Такая фраза, сказанная хрупкой щуплой девушкой, вызвала удивление и все повернули взоры на Женю.
— А что? — растерялась та. — Разве я не права? Сейчас его в тюрьму повезут, допрашивать будут, потом срок дадут. И будет себе сидеть… живой…
— За то, что он сделал, возможно и не посидит долго, — ответил Глушаков. Все вопросительные взгляды обратились к начмеду. Тот пояснил: — К Сверчку добавь еще тех двух солдат, которых он убил, да шпионаж — смертная казнь Кобрина ждет, по законам Российской империи. Расстреляют мерзавца.
Разъяснение судьбы шпиона не принесло ожидаемого облегчения, все продолжали молча взирать в окна, глядя, как сменяется зимний пейзаж.
Санитарный поезд шел неспешно, будто крался сквозь зиму, осторожно разрезая колесами замерзшее пространство. Вагоны глухо покачивались, скрипели деревянными стенами, точно вздыхали от усталости — как старый доктор, не спавший несколько суток. На стеклах — тонкий иней, узоры, как нервные линии на ладони, будто сама судьба прорисовала чьи-то пути.

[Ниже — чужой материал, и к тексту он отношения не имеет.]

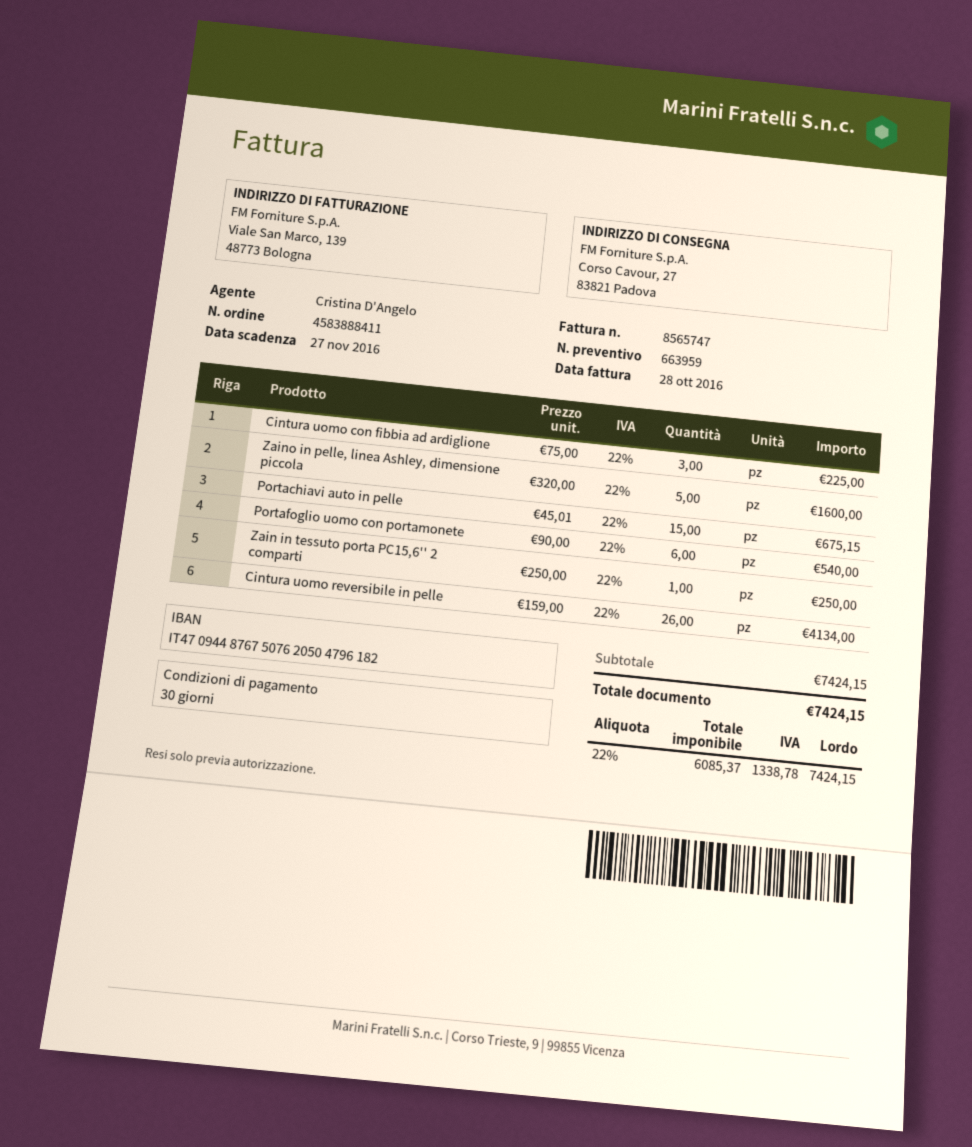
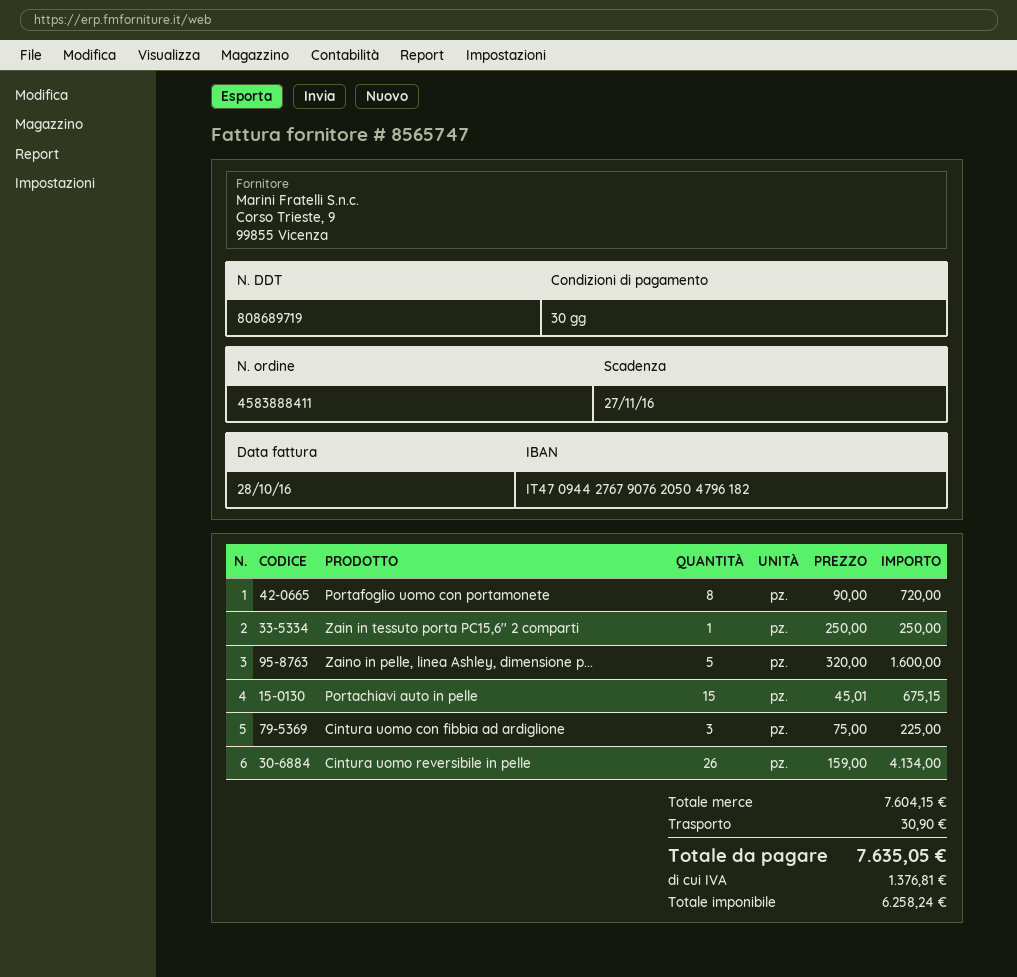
bank account: IT4709448767507620504796182 -> IT4709442767907620504796182
Portafoglio uomo con portamonete: 6 x 90.00 = 540.00 -> 8 x 90.00 = 720.00
subtotal: 7424.15 -> 7604.15
shipping: none -> 30.90
net: 6085.37 -> 6258.24
tax: 1338.78 -> 1376.81
total: 7424.15 -> 7635.05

Кашу есть не хотелось, говорить — тоже. Так все и сидели, скорбно смотря в окна.
За окнами — бесконечные поля, белые и безмолвные. Кое-где торчали сухие кустарники, укутанные снегом, да одинокие деревца — тонкие, кривые, словно дети, оставшиеся без родителей. Такие же сироты. Ветви их едва шевелились — ветер тронул их, заглянул и ушел дальше, в степь.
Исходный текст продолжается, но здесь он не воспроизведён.